METI claims the goal of this project is to categorize the amount of information worldwide which exploded in recent years due to advancements in Information Technology and make it usable for human beings. The project partners aim at developing a new kind of search and analysis technology which helps filtering information specifically tailored to the individual in question.

However, the METI is not reluctant to say there is one more intention behind its initiative: proactively boosting Japan’s global competitiveness in the IT industry.

There have been LOTS of other projects comparable to the Information Grand Voyage Project in the past (many of them not rooted in the technology sector). Usually, these programs are established to improve infrastructure, enhance competitiveness or to pave the way for revitalization of selected regions or industries in Japan.

How is this abstract project plan turned into concrete activity?
The project covers a number of seperate “mini-projects”/experiments which in the end should lead to the “establishment of an innovative environment”. This would just mean bla-bla in a lof of other countries but as usual the Japanese mean it.

One example for such a “project within the big picture” is the “My Life Assist Service” jointly developed by NEC and NTT DoCoMo.

Testing by approximately 2,000 volunteers began last month. Testing sites include Tokyo, Kanagawa, Saitama and Chiba. The experiment is scheduled to stop at the end of next month.

Using the GPS function in mobile phones, the service provides users with filtered/useful information specific to their location.

This is not really sensational news but there is more to it. Based on inference technology developed by the University of Tokyo, the My Life Assist Service also takes into account the individual’s Web browsing behavior! By combining a user’s location with the analysis of (let’s say guessing of) his or her tastes and preferences based on web sites previously accessed, the service is presumably able to offer highly individualized information.

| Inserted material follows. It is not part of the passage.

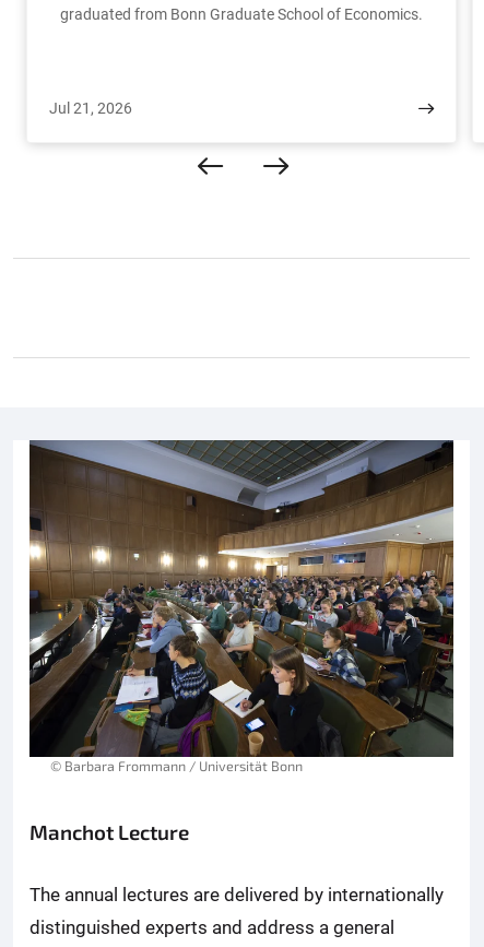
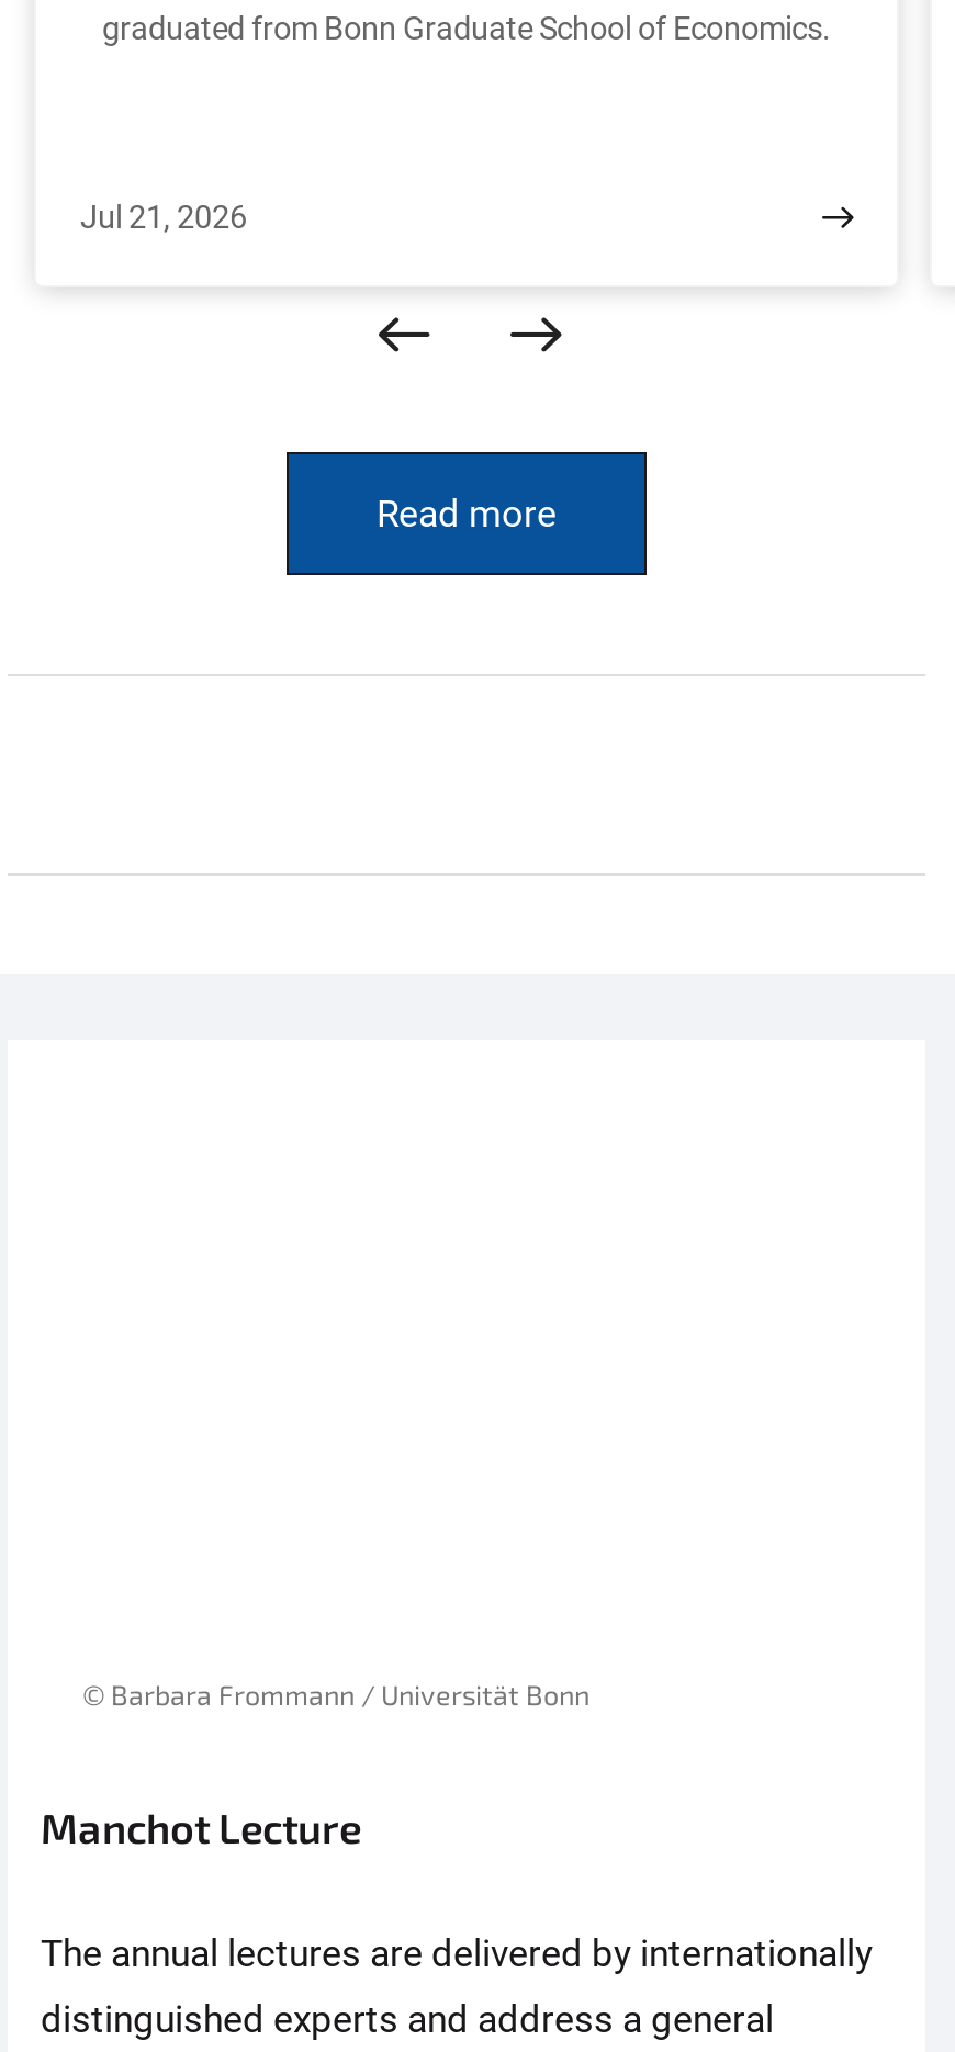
none -> [377,492,557,536] Read more
[28,439,455,758] [image] -> none

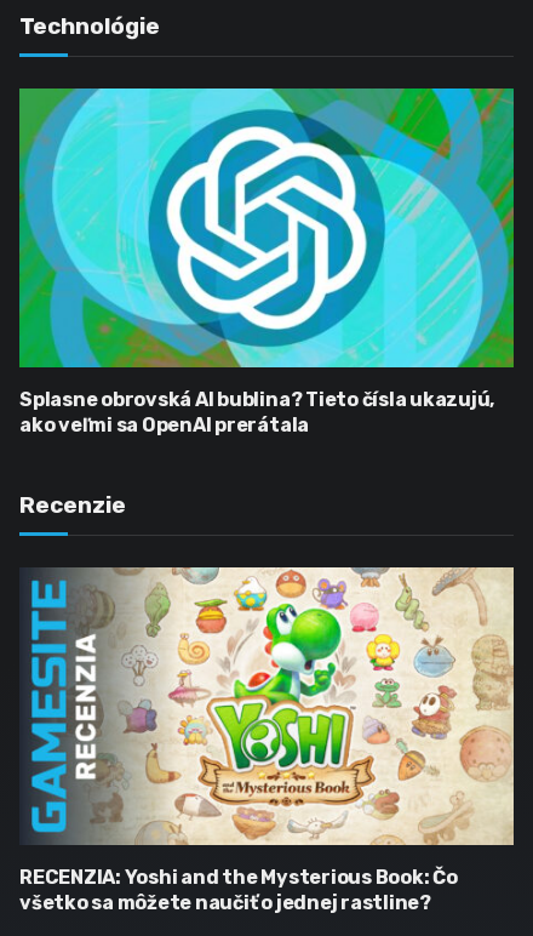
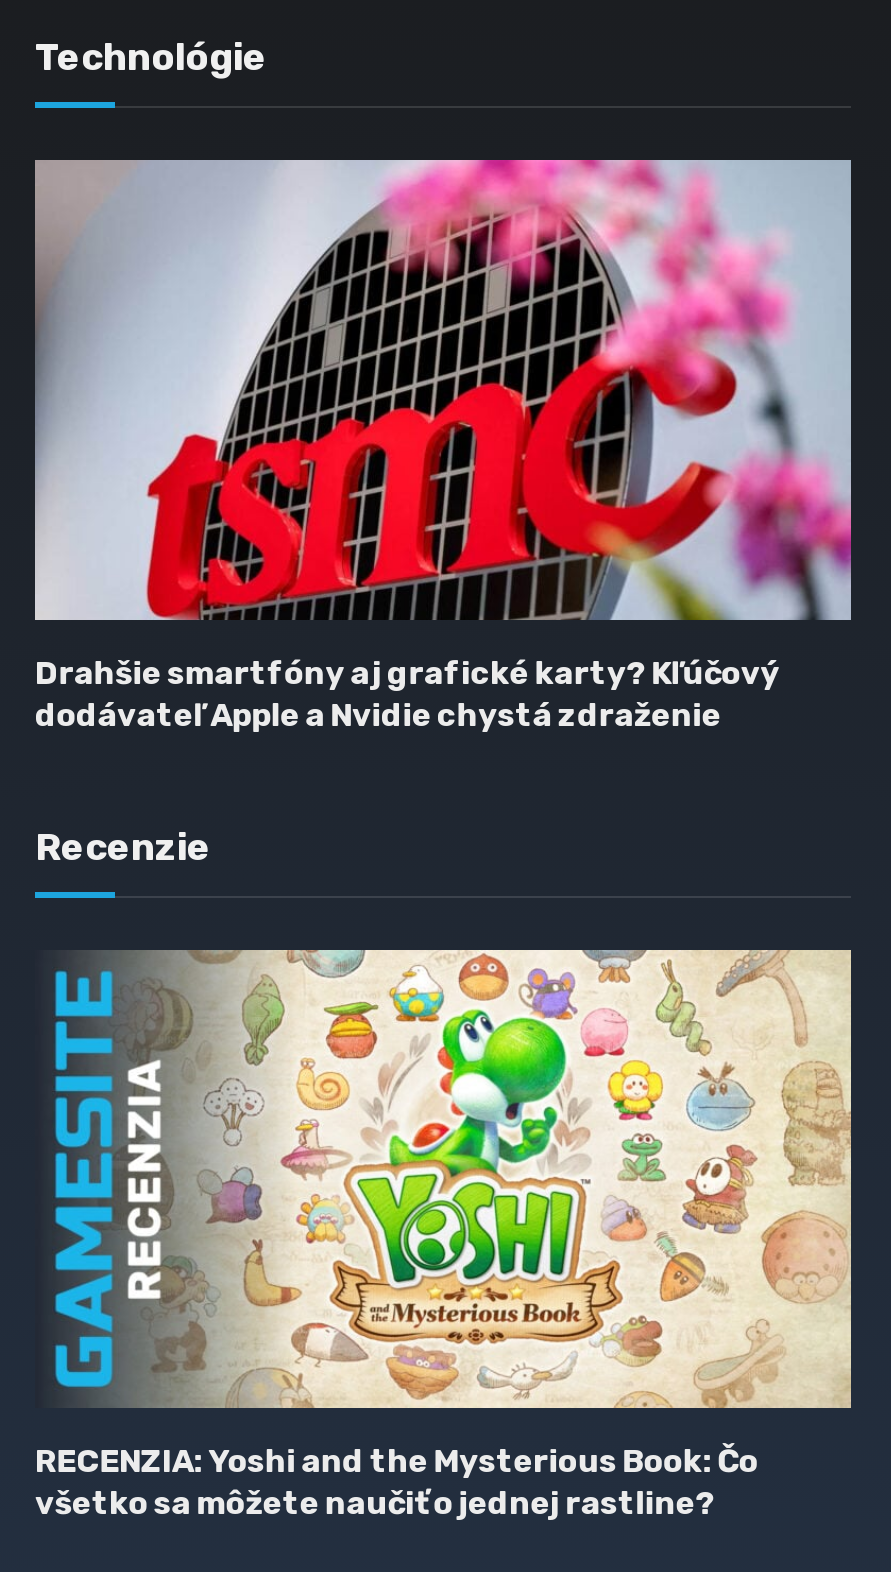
[18,87,515,436] [image] | Splasne obrovská AI bublina? Tieto čísla ukazujú, | ako veľmi sa OpenAI prerátala -> [33,158,853,733] [image] | Drahšie smartfóny aj grafické karty? Kľúčový | dodávateľ Apple a Nvidie chystá zdraženie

I read an interesting example here [j]. If a user listens to a particular song from a movie soundtrack (via his mobile phone-not unusual at all in Japan) very often, the service can recommend trips to sites where the corresponding movie was shot. Another example: If a person seems to browse through sites for vegetarians a lot, the system could display suitable restaurants in the user’s vicinity during lunch time.

Cool and bold ideas but some serious privacy issues have already been raised. The companies involved are working on solving the problem though. That may be one of the reasons the My Life Assist Service is still called an “experiment” [j] by DoCoMo itself.

The Japanese government will evaluate which systems (as said above, other companies are developing projects as well) turn out to be worth integrating into the big picture.

While some of the “experiments” sound promising the budget for the Information Grand Voyage Project as a whole is a mere 40 million USD.